There was more chemo. Radiation. The grim news that my body wasn’t responding and that options were dwindling. I think the doctor meant to say that hope was dwindling but I’d grown on him over the years — I could see how upset he was.
I entered into a clinical trial when our oldest daughter was 2 and our infant was 5 months old. The treatment, a therapy that would alter my genes but came with many unknowns, saved my life. Then we moved on.
Now I am in our bathroom, waiting for Andrew to come home, holding the pregnancy test with the word that I don’t want to see on the digital screen.
My socks don’t match. That’s all I can think as I place my feet in the metal stirrups, the paper crinkling as I lean back. Maybe the pregnancy isn’t viable, the OB had said. But then she angles the wand inside me and there on the screen is this jellybean of life. A black and white smudge with a “beautiful heartbeat.” Six weeks, six days.
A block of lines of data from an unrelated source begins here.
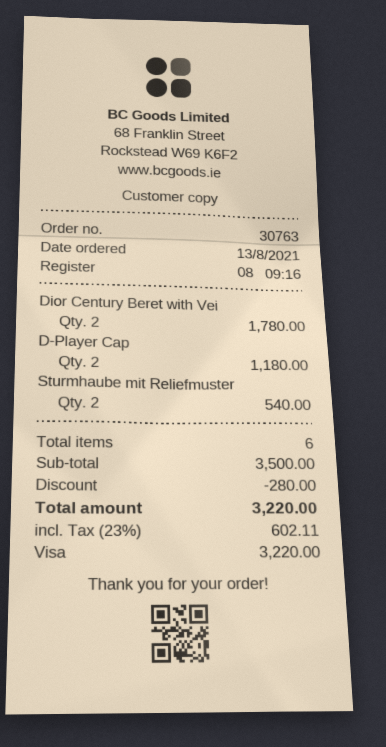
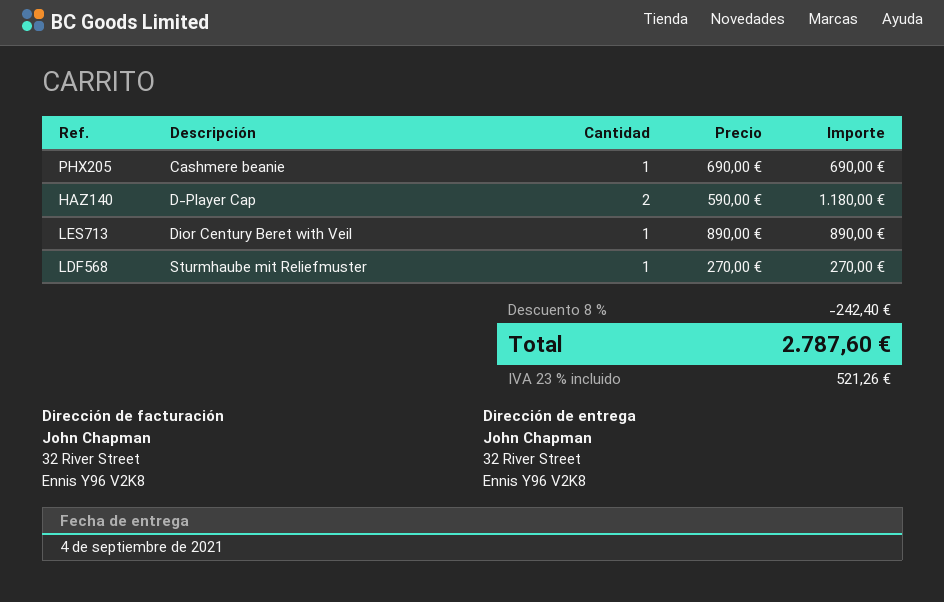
Dior Century Beret with Vei: 2 for 1780.00 -> 1 for 890.00
Sturmhaube mit Reliefmuster: 2 for 540.00 -> 1 for 270.00
Cashmere beanie: none -> 1 for 690.00
discount: 280.00 -> 242.40
tax: 23% = 602.11 -> 23% = 521.26
total: 3220.00 -> 2787.60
I message the head of the clinical trial I’m on and get a tentative congratulations. But he also says, “No, I haven’t heard of any other patients on the trial who go on to have healthy pregnancies and healthy children, but that’s not to say it isn’t possible.” More Magic Eight Ball answers. Reply hazy, try again. Cannot predict now. Outlook not so good.
I scrape a knife over the thin skins of pearl onions. I add a slick of olive oil to the pot before twisting the cork out of the merlot that we’ll never drink. It’s 3 p.m. on a Wednesday and Andrew has dropped the girls at home, needing to run back to the winery. They shout and play and dance around me as I press the phone into my ear. Yes, I say to the receptionist at the clinic, I am seven weeks and two days as of today.
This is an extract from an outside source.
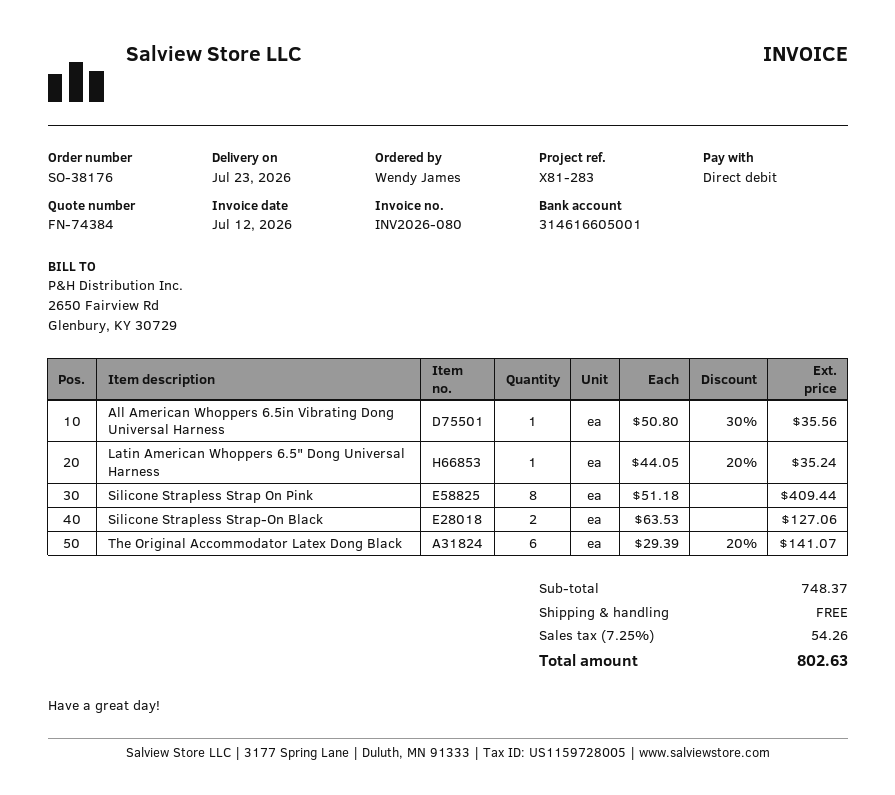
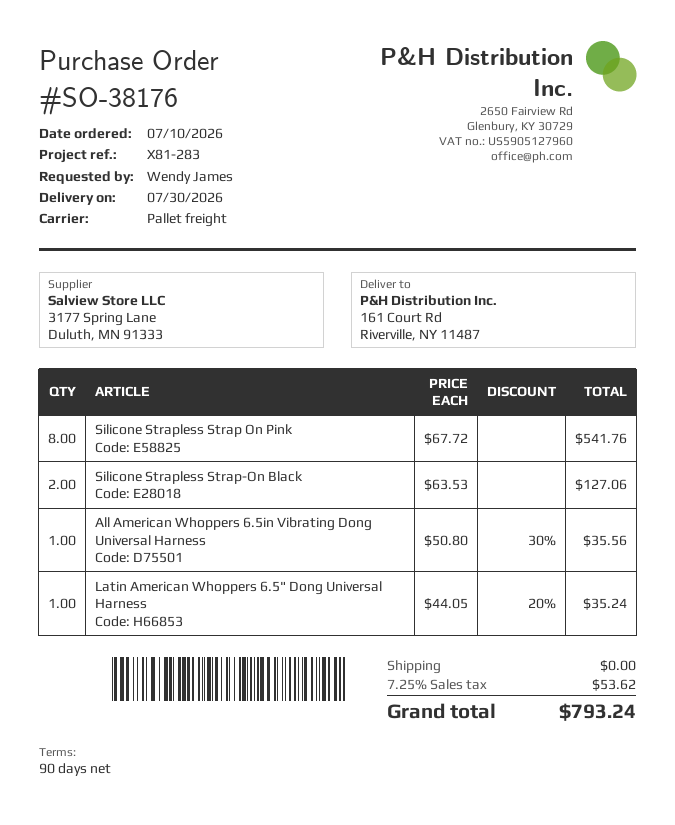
delivery date: 2026-07-23 -> 2026-07-30
Silicone Strapless Strap On Pink: 8 x 51.18 = 409.44 -> 8 x 67.72 = 541.76
The Original Accommodator Latex Dong Black: 6 x 29.39 - 20% = 141.07 -> none
tax: 7.25% = 54.26 -> 7.25% = 53.62
total: 802.63 -> 793.24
It is too hot for polenta and beef bourguignon, but I am hungry for comfort. It has been five days since the pregnancy test. Five days of vague information about the viability of a pregnancy from my oncologist, a man with five healthy kids and a healthy wife who can’t possibly understand.
“Scientifically, we don’t really know,” he says. “Maybe this is good news?”
How can this be good news? The last time I got pregnant the cancer came back so aggressively, I say. Will that happen again? Or am I cured? He doesn’t know. The polenta bubbles angrily on the stove. Over dinner the wine sits untouched, Andrew takes my hand, and we decide.
The sting of the needle surprises me. My bare feet dangling near the doctor’s head, I am self-conscious. I should have clipped my nails. Put on some polish.
“Go ahead and cry,” the doctor booms from between my legs.
It’s hard to cry in a mask.
Before the procedure, I had asked Andrew to wait outside, unable to watch his grief alongside mine. He slides the door open as I’m pulling my jeans back on, the large pad wedged in my too tight underwear.
“That was unbelievably painful,” I say. We hold each other beneath the fluorescent lights.
My mom takes the girls for ice cream. A friend orders pizza and lets them play mermaids and witches and pirates until bath time. I take an anti-anxiety pill and sleep.
The night before the abortion Andrew had said, “You are the most important thing in my life, in our lives, and we can’t lose you. I’m not risking you. If we had all of the health and all of the money, we’d have ten babies. We make beautiful babies.”
My eyes filled and we lay like that, looking at each other. I whispered back, “All of the health and all of the money.”